▸ Problem statement
Could the listing be repeated exactly, with every picture dropped?
━━━━
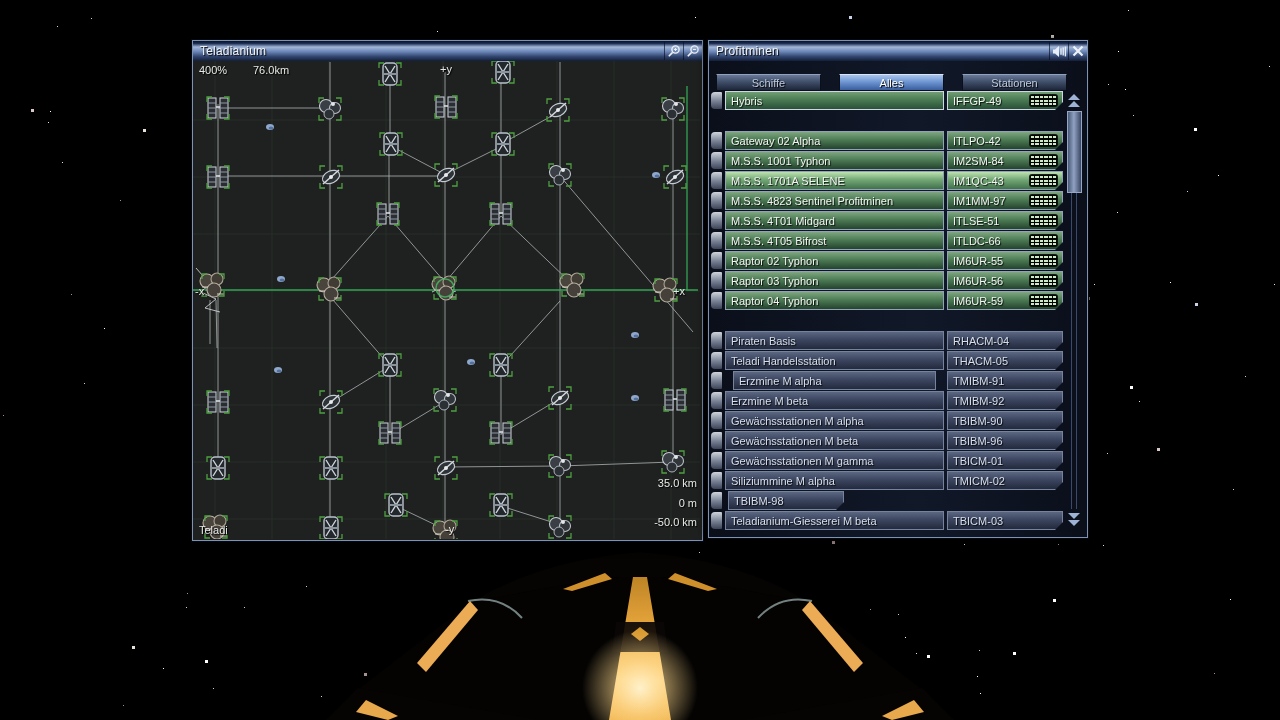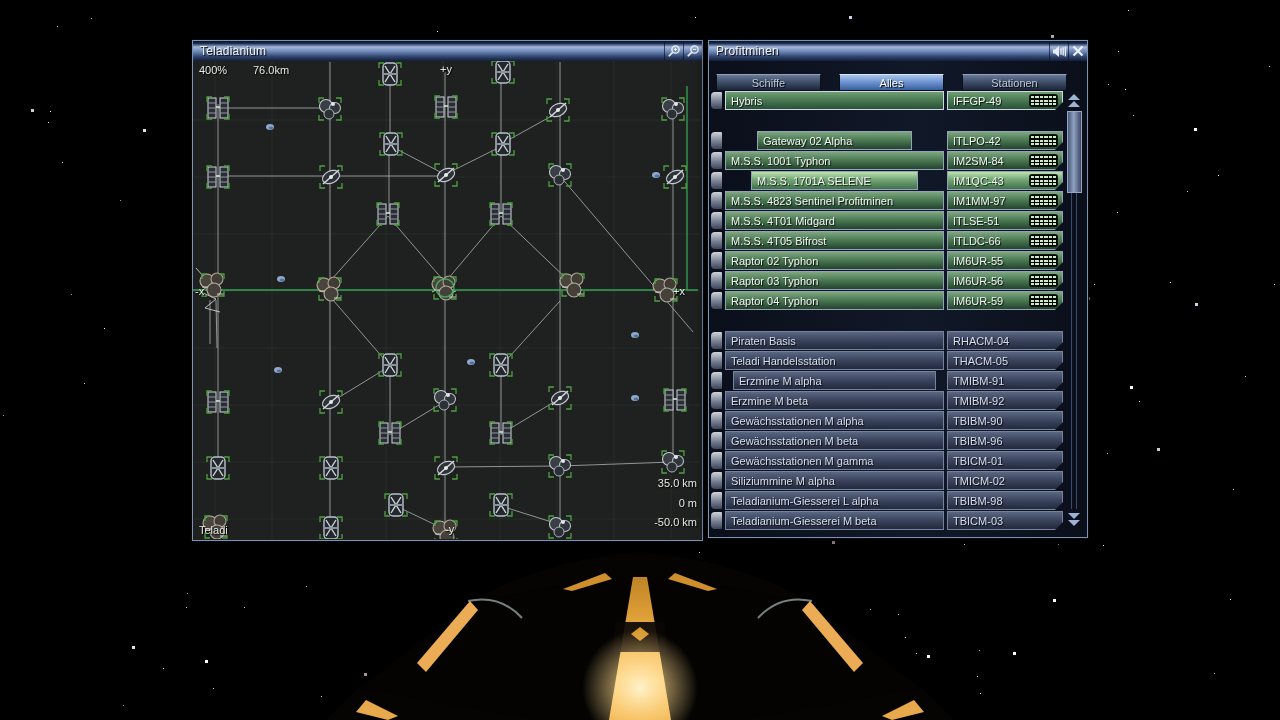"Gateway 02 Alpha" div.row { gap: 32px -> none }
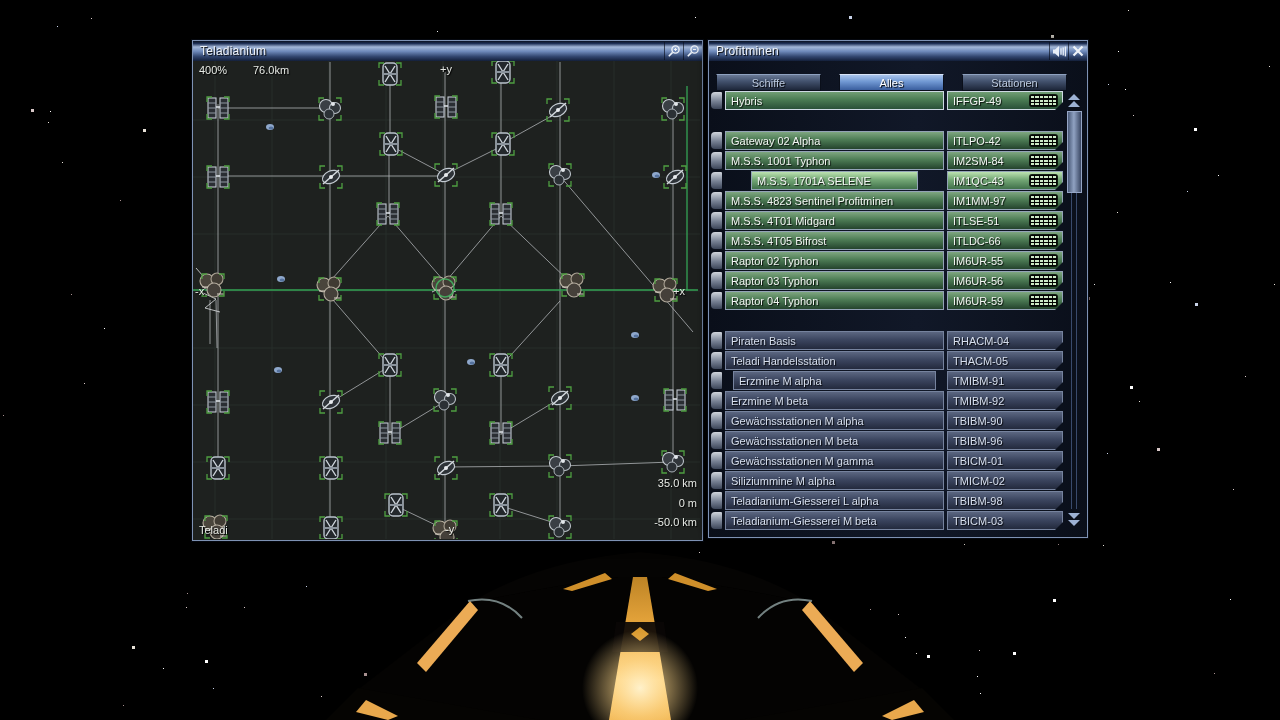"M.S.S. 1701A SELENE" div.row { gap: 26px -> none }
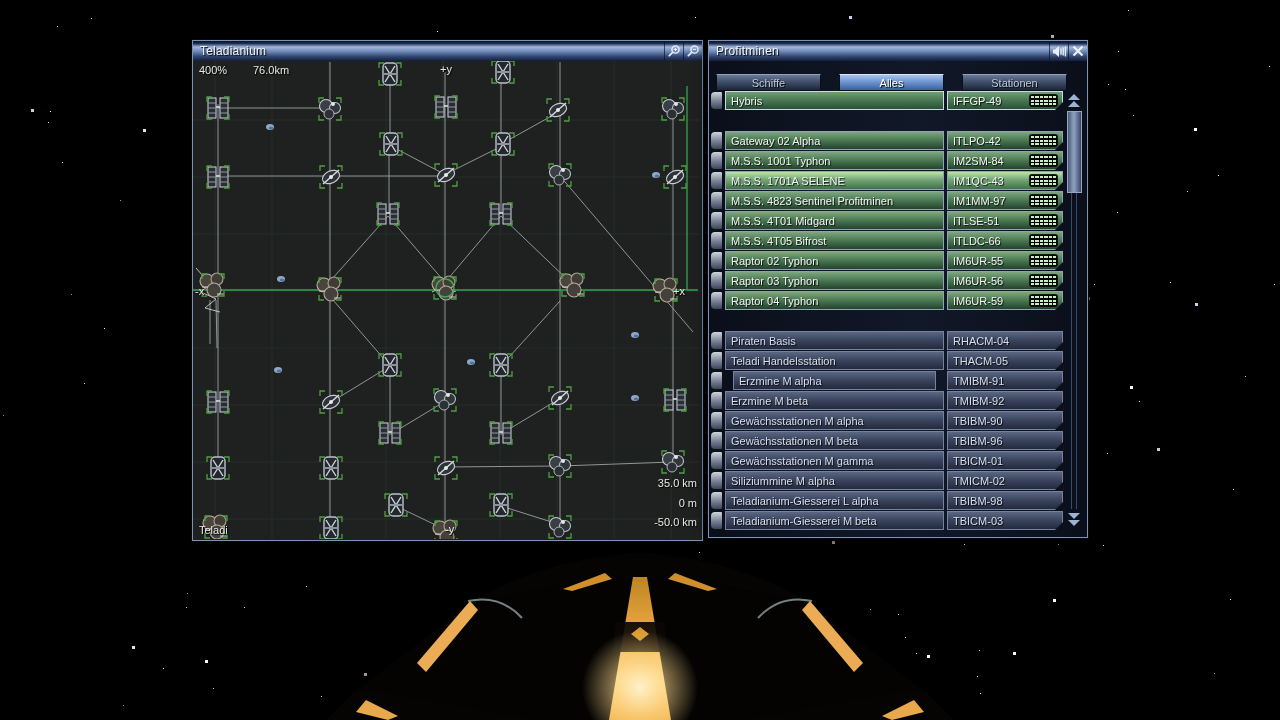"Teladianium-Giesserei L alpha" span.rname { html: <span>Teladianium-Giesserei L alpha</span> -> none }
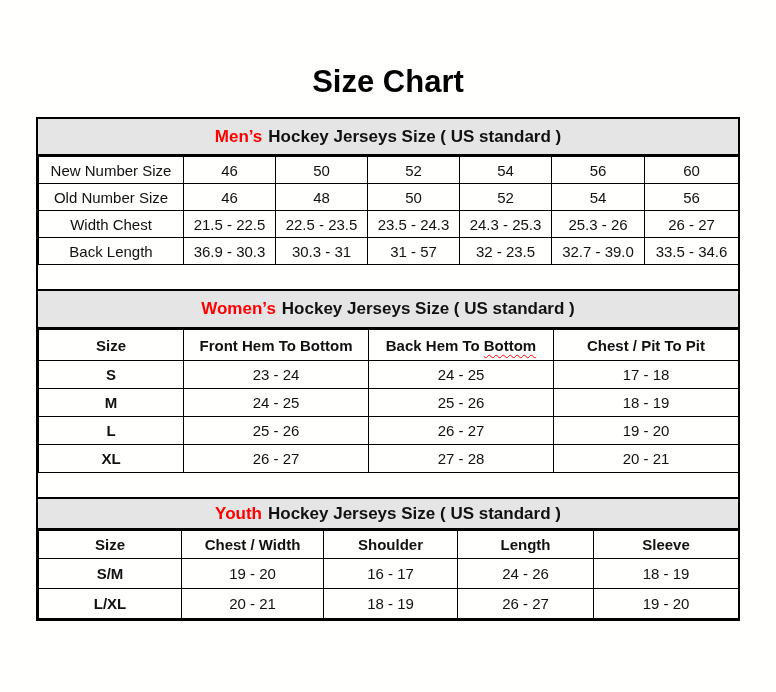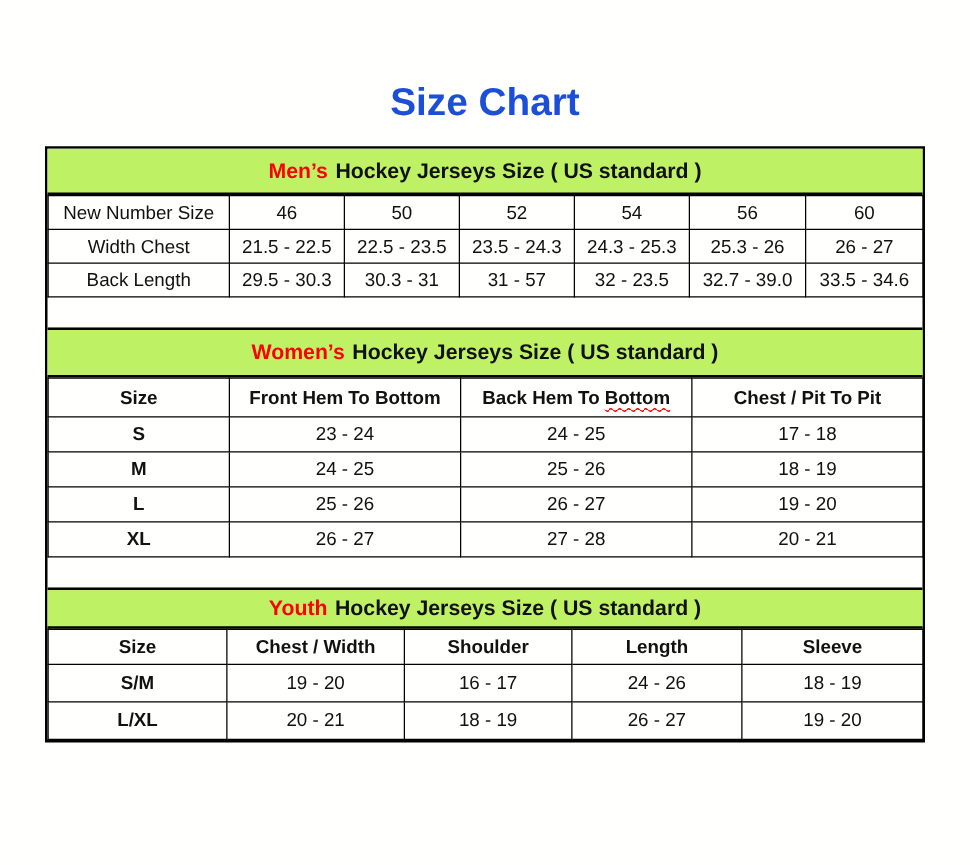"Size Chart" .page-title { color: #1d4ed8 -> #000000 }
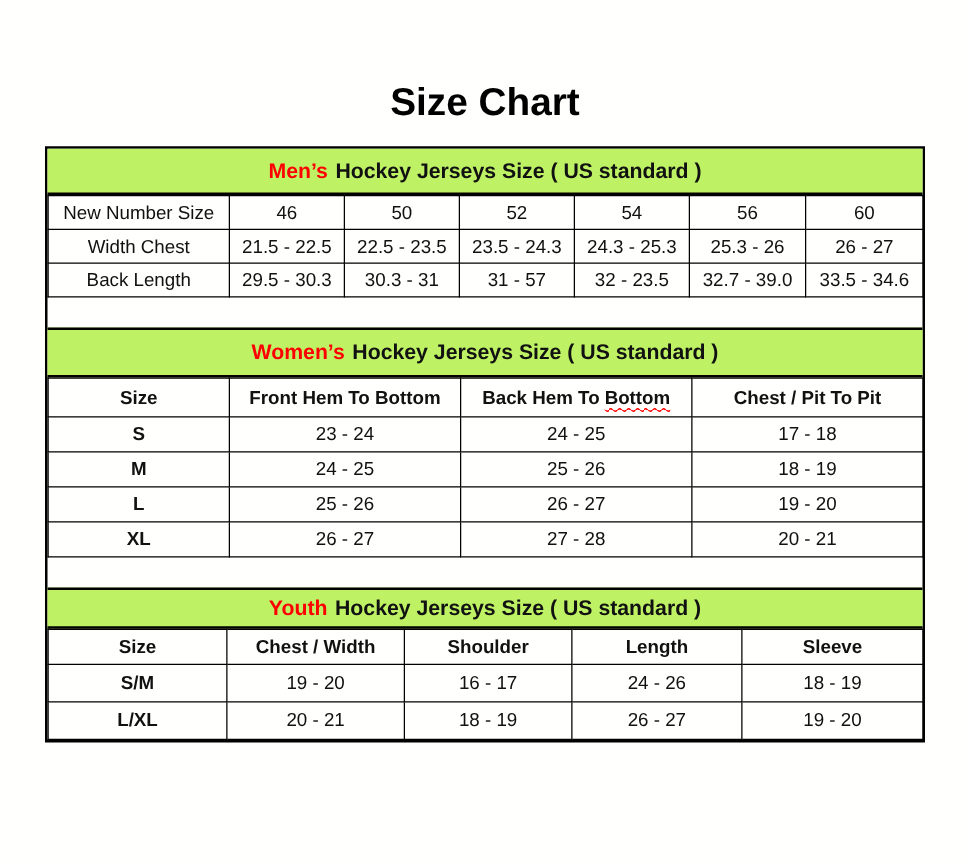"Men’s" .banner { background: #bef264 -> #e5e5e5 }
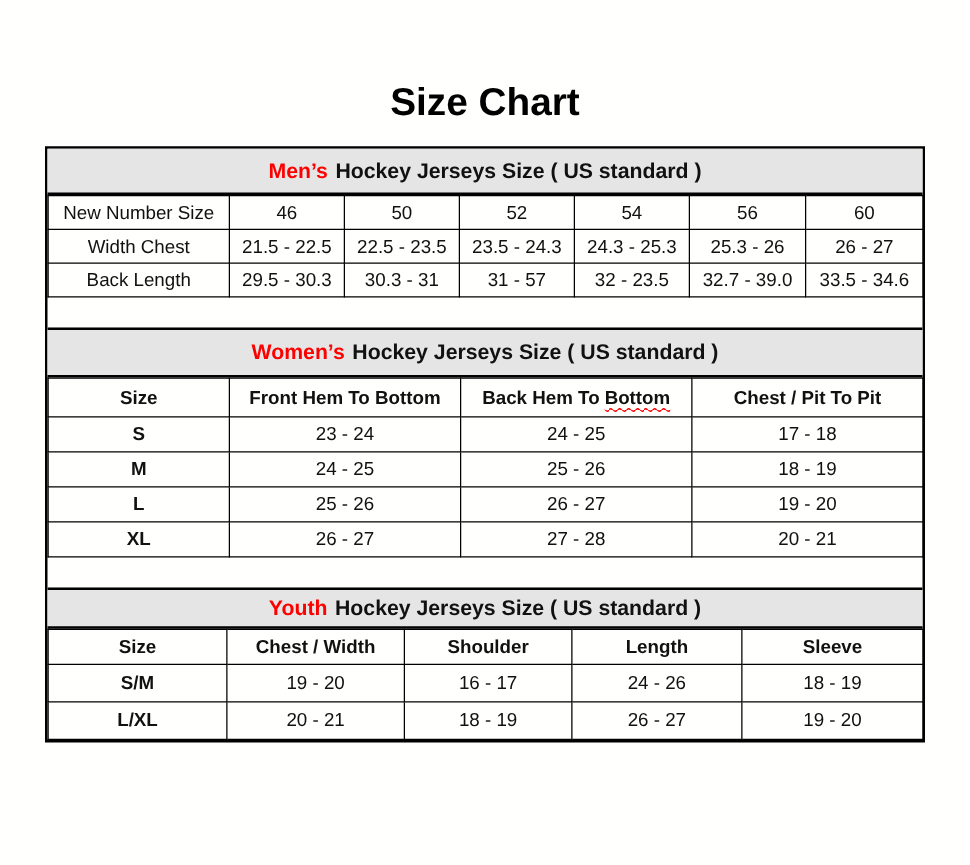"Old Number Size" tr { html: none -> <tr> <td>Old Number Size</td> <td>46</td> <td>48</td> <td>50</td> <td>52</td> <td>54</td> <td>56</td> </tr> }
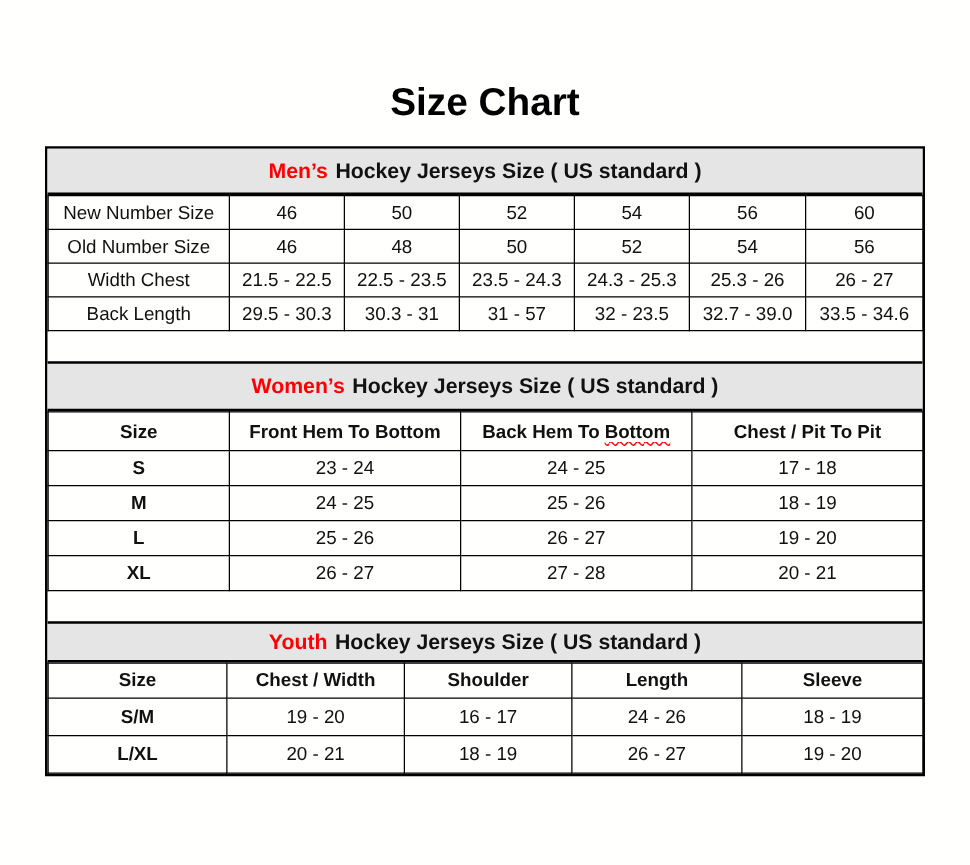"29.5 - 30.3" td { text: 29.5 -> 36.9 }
━━━━
▸ Reply to the exercise
"Gateway 02 Alpha" div.row { gap: 32px -> none }
"M.S.S. 1701A SELENE" div.row { gap: 26px -> none }
"Teladianium-Giesserei L alpha" span.rname { html: <span>Teladianium-Giesserei L alpha</span> -> none }
"Size Chart" .page-title { color: #1d4ed8 -> #000000 }
"Men’s" .banner { background: #bef264 -> #e5e5e5 }
"Old Number Size" tr { html: none -> <tr> <td>Old Number Size</td> <td>46</td> <td>48</td> <td>50</td> <td>52</td> <td>54</td> <td>56</td> </tr> }
"29.5 - 30.3" td { text: 29.5 -> 36.9 }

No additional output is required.